• [Work item] Count every line below that holds "Shane". The answer is the number alone.

• [Records for the task]
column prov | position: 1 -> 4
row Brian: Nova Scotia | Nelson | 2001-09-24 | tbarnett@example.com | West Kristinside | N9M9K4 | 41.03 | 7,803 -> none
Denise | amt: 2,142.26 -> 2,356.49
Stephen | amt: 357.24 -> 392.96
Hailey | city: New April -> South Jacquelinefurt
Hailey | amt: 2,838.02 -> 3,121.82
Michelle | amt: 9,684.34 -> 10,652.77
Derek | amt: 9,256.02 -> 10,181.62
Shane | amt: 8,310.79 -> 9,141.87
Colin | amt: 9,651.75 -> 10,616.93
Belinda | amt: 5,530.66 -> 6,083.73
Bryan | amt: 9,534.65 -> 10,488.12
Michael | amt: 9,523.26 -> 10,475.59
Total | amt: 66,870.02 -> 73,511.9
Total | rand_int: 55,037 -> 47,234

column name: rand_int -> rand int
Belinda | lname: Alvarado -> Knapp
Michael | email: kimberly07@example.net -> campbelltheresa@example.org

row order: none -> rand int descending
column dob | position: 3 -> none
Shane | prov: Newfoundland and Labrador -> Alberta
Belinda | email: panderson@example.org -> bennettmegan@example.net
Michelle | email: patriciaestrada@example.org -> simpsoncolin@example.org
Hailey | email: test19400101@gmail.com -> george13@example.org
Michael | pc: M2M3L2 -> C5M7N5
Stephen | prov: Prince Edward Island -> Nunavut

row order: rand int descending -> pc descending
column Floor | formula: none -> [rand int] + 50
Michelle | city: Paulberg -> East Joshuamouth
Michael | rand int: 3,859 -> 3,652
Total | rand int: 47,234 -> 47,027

• [Answer space] 2